If you use your cabin’s safe, make sure to check it before you leave the ship. It’s there in order for you to store your passport, cell phone, extra cash, and credit cards, but when the trip’s over, your odds of seeing any of these that you’ve left behind will be slim for days. It doesn’t matter if you missed something stuck in a corner/back or completely forget to check it at all: you don’t want to wind up cursing at an airport because—you’ve just realized that—your photo ID has just set sail for another Caribbean vacation without you. Everyone has to decide for themselves, but if you’re chronically forgetful, consider storing your valuable stuff in the suitcase under your bed.
Chances are that if you have younger children, somebody’s going to try to talk you into sailing with Walt. Disney’s Cruise Line offers military discounts, but not all the time. You’ll want to check periodically because these deals come and go. New sailings are posted every Monday, but to get your best deal, you can sign up for their email notices, too. Discounted military cruise rates are usually announced between 30 and 60 days out from each individual sailing.
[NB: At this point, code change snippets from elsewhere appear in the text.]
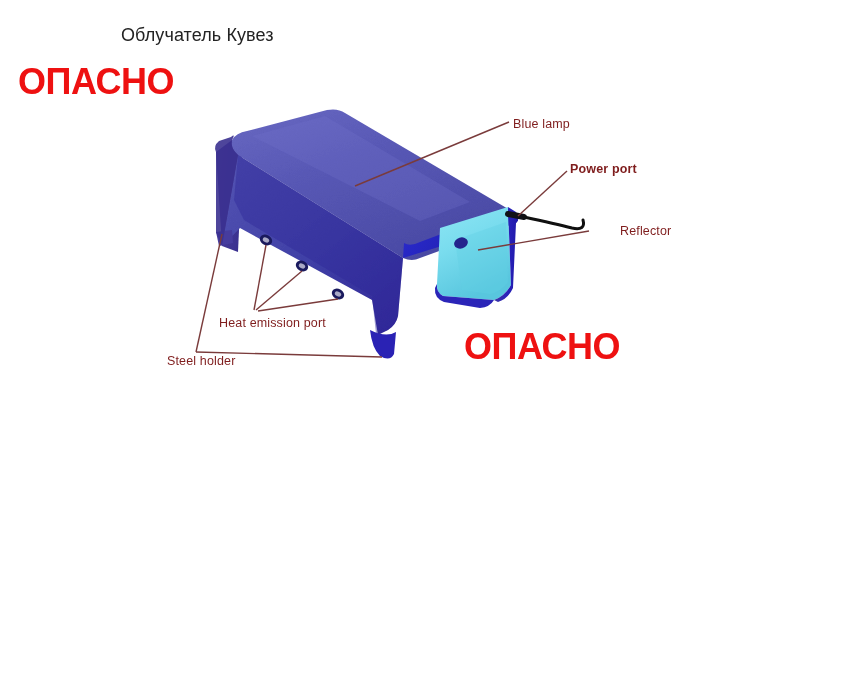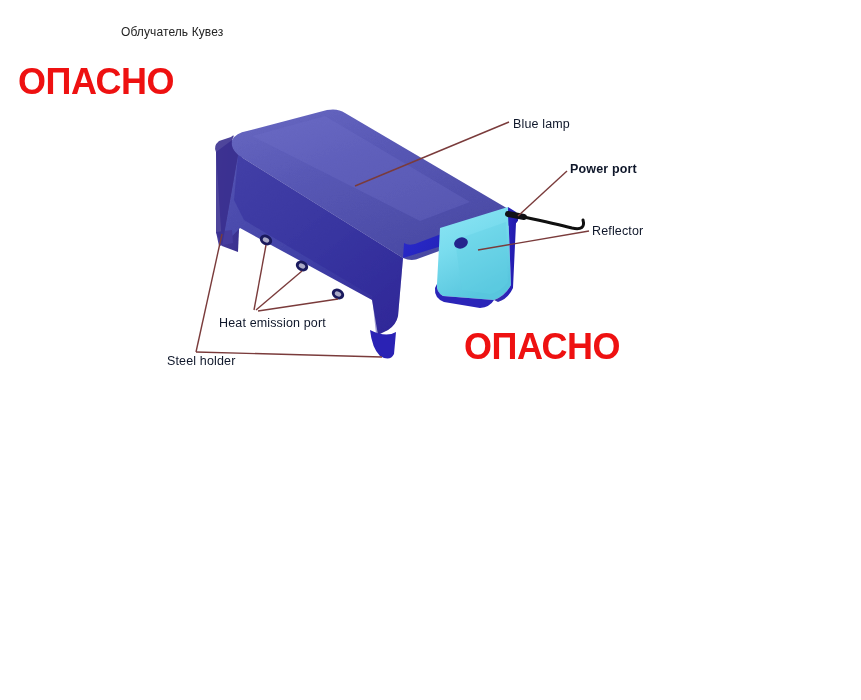--- a/index.html
+++ b/index.html
@@ -29,7 +29,7 @@
     position: absolute;
     left: 121px;
     top: 25px;
-    font-size: 12px;
+    font-size: 18px;
     color: #232323;
     letter-spacing: 0.1px;
     white-space: nowrap;

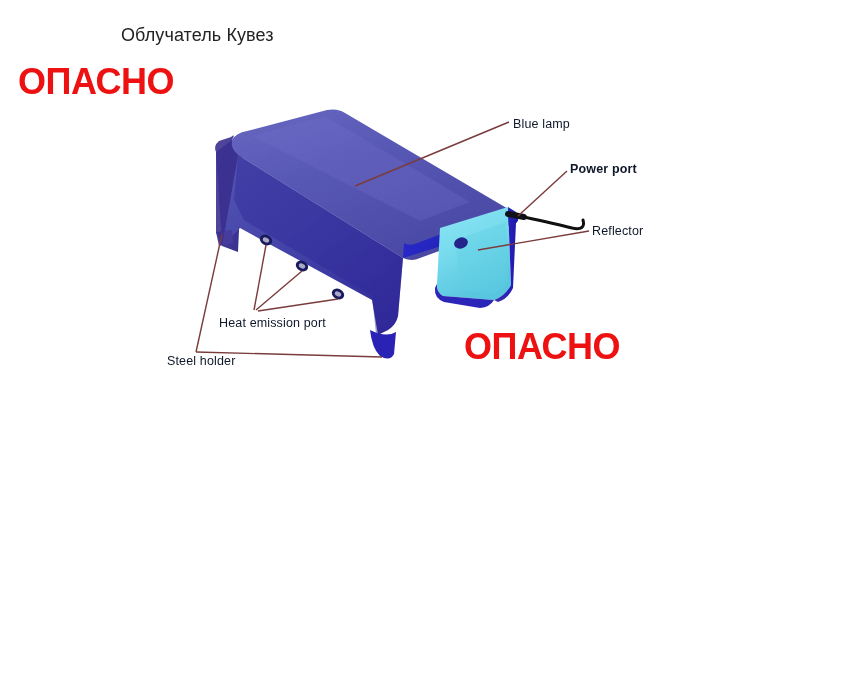--- a/index.html
+++ b/index.html
@@ -72,7 +72,7 @@
   .callout-label {
     position: absolute;
     font-size: 12.5px;
-    color: #0f172a;
+    color: #7f1d1d;
     white-space: nowrap;
     font-weight: 400;
     letter-spacing: 0.15px;

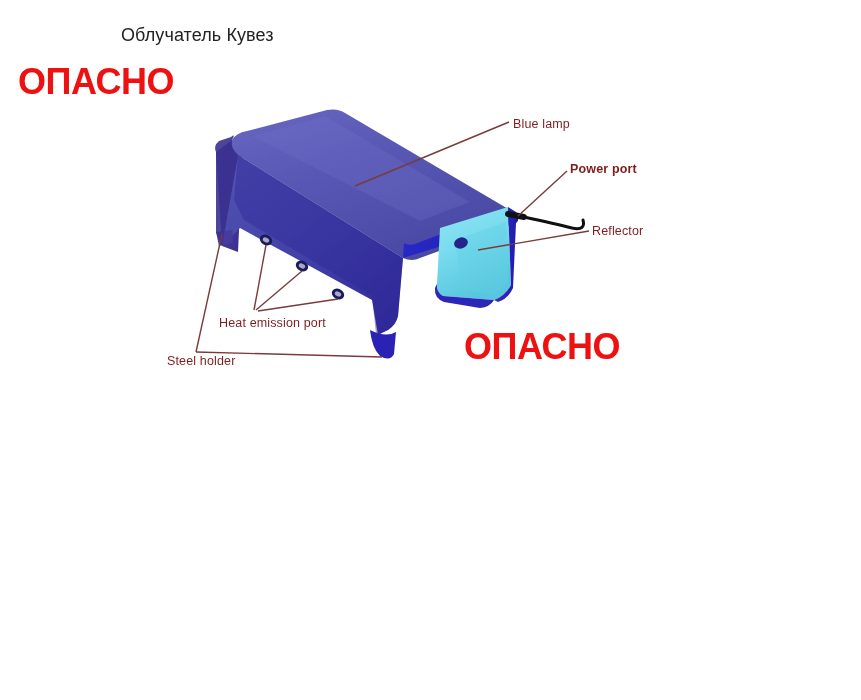--- a/index.html
+++ b/index.html
@@ -79,7 +79,7 @@
   }
   .callout-label--blue-lamp     { left: 513px; top: 117px; }
   .callout-label--power-port    { left: 570px; top: 162px; font-weight: bold; }
-  .callout-label--reflector     { left: 592px; top: 224px; }
+  .callout-label--reflector     { left: 620px; top: 224px; }
   .callout-label--heat-hole     { left: 219px; top: 316px; }
   .callout-label--steel-holder  { left: 167px; top: 354px; text-align: center; }
 </style>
You’ll have to pay off the full fare price within 70 days of the sailing date for most itineraries. Disney won’t allow you to convert a full fare to a military rate. The good news is that if you’ve already reserved and paid in full at the regular rates but you’d like to switch to the military rate, you can: you’ll just have to put the new (full) military fare on your credit card—and then cancel the original reservation and wait for a refund. Assuming that you have enough room on your credit card for it, you should be good to go.
Since most military-discounted rates are offered after the paid-in-full date has passed, you will only get a partial refund if you cancel a paid-in-full cruise. It’s usually 75% or less, but it varies with the time frame. While doing this can save you money, it’s obviously not as simple as canceling and rebooking. You can still save some money overall, even with the penalties. Since you’ll be canceling your original booking, however, you will lose everything in the transition: bye-bye stateroom choice, shore excursion reservations, dining reservations, and so on.
When you pay for the new booking upfront, you’ll have done so without the refund applied to your credit card for your old booking. That’ll have to come later. Normally Disney sets aside fifty staterooms of all categories for the military rates. The only exceptions are for the suites and lowest categories.